Onları bulduğu noktayı dün gibi hatırlıyordu. Zor bir soruşturmaydı ve bu soruşturma Wallander’i Letonya’ya kadar sürüklemişti. Riga’da Baiba’yla tanışmıştı. Wallander’in bir zamanlar tanıyıp sevdiği Letonyalı bir polisin dul eşiydi.
Görüşmeye başlamışlardı. Uzunca bir süre böyle yürütebileceklerini, kadının İsveç’e taşınacağını sanmıştı. Hatta ev bile bakmışlardı. Fakat kadın yavaş yavaş uzaklaşmaya başlamıştı. Wallander kıskançlıkla, başka birisini bulduğunu düşünmüştü.

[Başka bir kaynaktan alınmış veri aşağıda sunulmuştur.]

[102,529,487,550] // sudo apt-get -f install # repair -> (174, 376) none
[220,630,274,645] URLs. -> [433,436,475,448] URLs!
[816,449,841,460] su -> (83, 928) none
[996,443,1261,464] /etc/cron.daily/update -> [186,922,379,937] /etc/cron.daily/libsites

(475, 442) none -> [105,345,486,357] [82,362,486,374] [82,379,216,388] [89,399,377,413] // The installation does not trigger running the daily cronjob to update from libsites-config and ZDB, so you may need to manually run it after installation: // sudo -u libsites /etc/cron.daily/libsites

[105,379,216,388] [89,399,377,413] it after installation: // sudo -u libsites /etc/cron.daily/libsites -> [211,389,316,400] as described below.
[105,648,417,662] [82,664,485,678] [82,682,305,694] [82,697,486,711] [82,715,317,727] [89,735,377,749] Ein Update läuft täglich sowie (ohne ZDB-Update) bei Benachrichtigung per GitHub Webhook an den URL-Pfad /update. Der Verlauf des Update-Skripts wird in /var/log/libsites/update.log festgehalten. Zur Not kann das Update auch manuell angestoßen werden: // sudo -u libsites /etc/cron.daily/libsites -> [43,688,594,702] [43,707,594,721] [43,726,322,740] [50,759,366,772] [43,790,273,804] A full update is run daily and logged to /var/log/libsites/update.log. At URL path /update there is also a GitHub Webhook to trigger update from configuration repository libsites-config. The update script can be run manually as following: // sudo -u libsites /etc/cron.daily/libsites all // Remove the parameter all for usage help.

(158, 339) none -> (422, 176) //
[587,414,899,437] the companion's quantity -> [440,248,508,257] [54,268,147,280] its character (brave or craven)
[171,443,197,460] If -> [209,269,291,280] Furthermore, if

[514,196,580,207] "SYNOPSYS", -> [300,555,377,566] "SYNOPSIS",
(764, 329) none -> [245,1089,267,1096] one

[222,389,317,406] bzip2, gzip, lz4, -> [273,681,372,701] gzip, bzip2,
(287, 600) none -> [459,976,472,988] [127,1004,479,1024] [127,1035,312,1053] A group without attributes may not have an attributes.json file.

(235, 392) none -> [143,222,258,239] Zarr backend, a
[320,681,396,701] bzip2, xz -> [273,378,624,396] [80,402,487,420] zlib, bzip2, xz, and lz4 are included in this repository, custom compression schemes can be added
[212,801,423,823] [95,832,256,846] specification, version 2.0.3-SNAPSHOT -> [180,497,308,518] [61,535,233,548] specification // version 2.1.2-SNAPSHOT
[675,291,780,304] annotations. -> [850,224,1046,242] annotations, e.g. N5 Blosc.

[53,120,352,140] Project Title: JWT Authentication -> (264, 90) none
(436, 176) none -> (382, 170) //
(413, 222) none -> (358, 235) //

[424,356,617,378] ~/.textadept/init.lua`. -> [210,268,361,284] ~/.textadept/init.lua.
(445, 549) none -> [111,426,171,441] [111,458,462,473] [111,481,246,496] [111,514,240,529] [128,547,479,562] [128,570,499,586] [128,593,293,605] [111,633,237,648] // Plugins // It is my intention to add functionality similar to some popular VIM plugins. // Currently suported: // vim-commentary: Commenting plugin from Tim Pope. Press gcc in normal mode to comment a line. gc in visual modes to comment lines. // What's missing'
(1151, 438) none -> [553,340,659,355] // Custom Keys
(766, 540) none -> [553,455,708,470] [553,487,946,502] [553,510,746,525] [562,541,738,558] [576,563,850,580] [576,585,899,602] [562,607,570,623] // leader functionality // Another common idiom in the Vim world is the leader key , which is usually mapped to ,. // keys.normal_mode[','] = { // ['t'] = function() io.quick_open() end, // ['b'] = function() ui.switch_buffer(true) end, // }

Hatta bir kere uçakla Riga’ya kadar gitmiş, habersizce, sürpriz bir ziyaret yapmıştı. Ama başka bir erkek yoktu. Sadece Baiba’nın başka bir polisle evlenmeye ve az kazandığı ama ona yeterli gelen çevirmenlik işini bırakıp memleketinden ayrılmaya dair şüpheleri vardı. Böylece ilişkileri sona ermişti.
Wallander deniz kıyısında yürüdü ve onunla en son konuşmasının üstünden bir yıl geçtiğini fark etti. Hâlâ ara sıra rüyasına giriyordu ama Wallander onu hiçbir zaman avucunda tutmayı başaramıyordu. Ne zaman ona yaklaşsa ya da dokunmak için elini uzatsa kadın kayboluyordu. Wallander onu özleyip özlemediğini düşündü. Kıskançlığı kaybolmuştu, onun başka bir adamla birlikte olduğunu düşünmek artık onu korkutmuyordu.
Arkadaşlığını özledim, diye düşündü. Baiba sayesinde hiç farkında bile olmadığım yalnızlığımdan kaçmayı başarıyordum.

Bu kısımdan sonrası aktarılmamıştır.